Repeat every record exactly as written, but leave out the pictures.
======
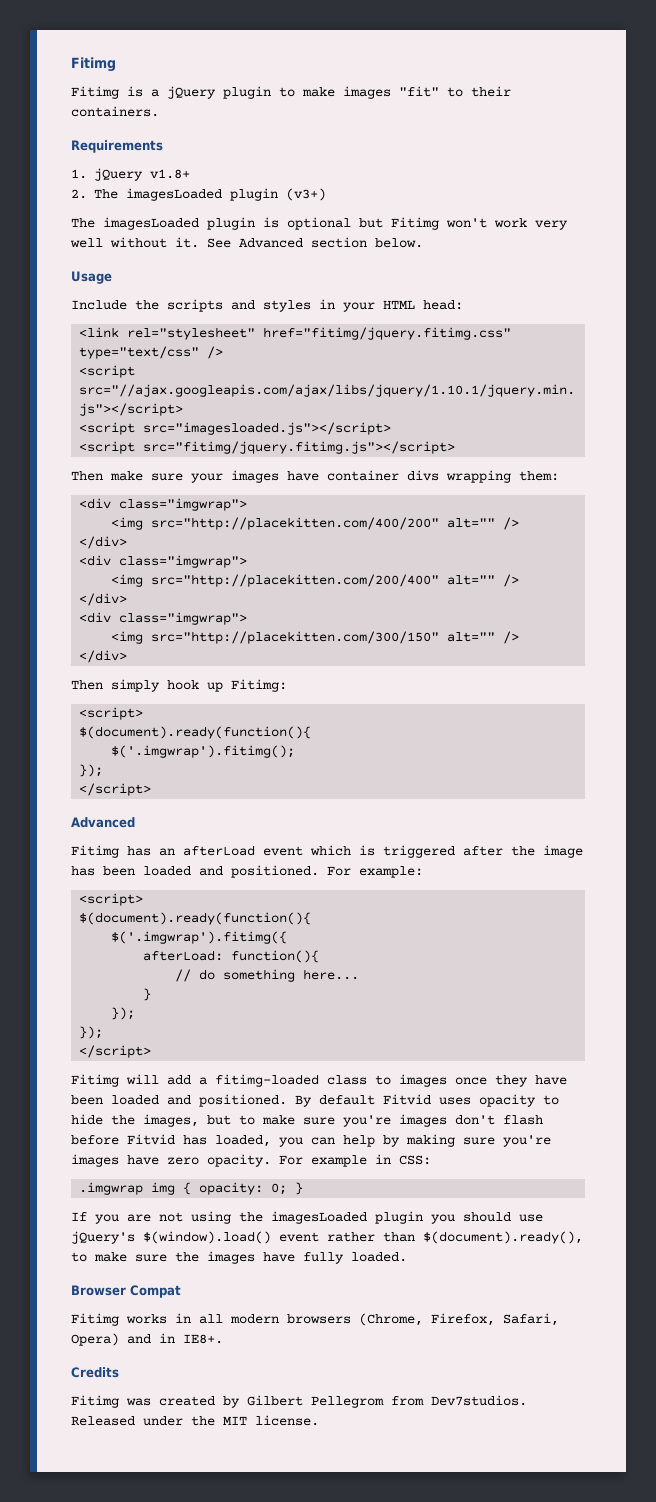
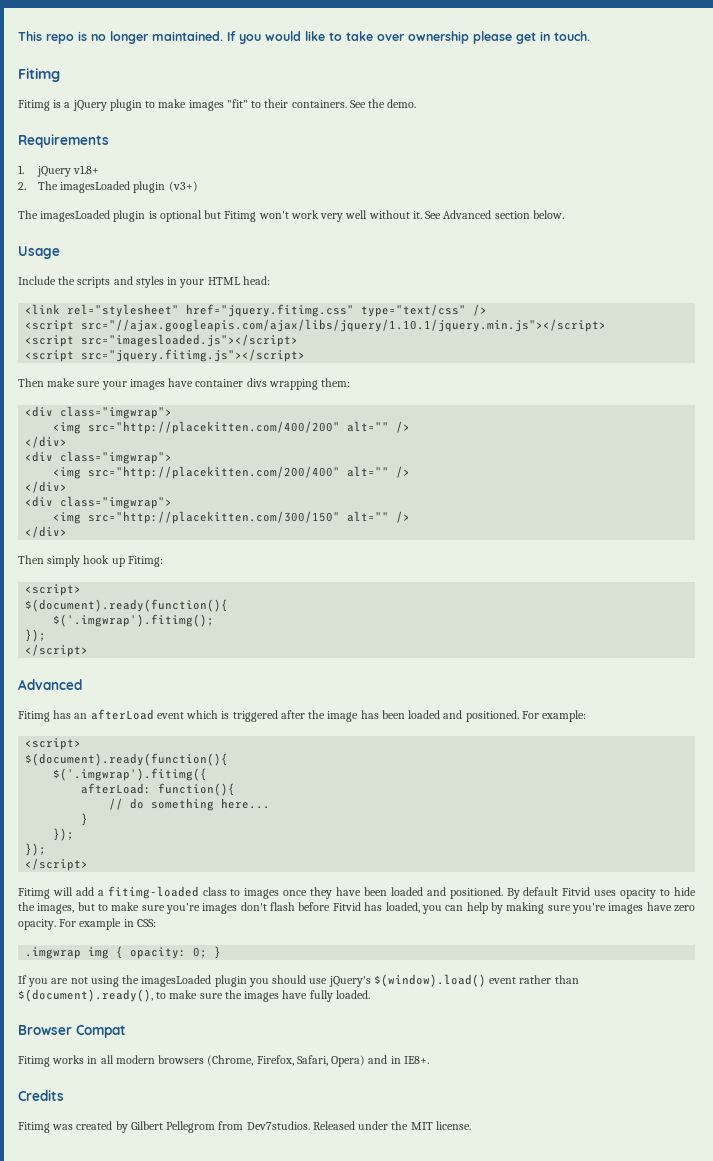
+ This repo is no longer maintained. If you would like to take over ownership please get in touch.
+ See the demo.
- <link rel="stylesheet" href="fitimg/jquery.fitimg.css" type="text/css" />
+ <link rel="stylesheet" href="jquery.fitimg.css" type="text/css" />
- <script src="fitimg/jquery.fitimg.js"></script>
+ <script src="jquery.fitimg.js"></script>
======
◆ **WRITTEN REPLY**:
+ This repo is no longer maintained. If you would like to take over ownership please get in touch.
+ See the demo.
- <link rel="stylesheet" href="fitimg/jquery.fitimg.css" type="text/css" />
+ <link rel="stylesheet" href="jquery.fitimg.css" type="text/css" />
- <script src="fitimg/jquery.fitimg.js"></script>
+ <script src="jquery.fitimg.js"></script>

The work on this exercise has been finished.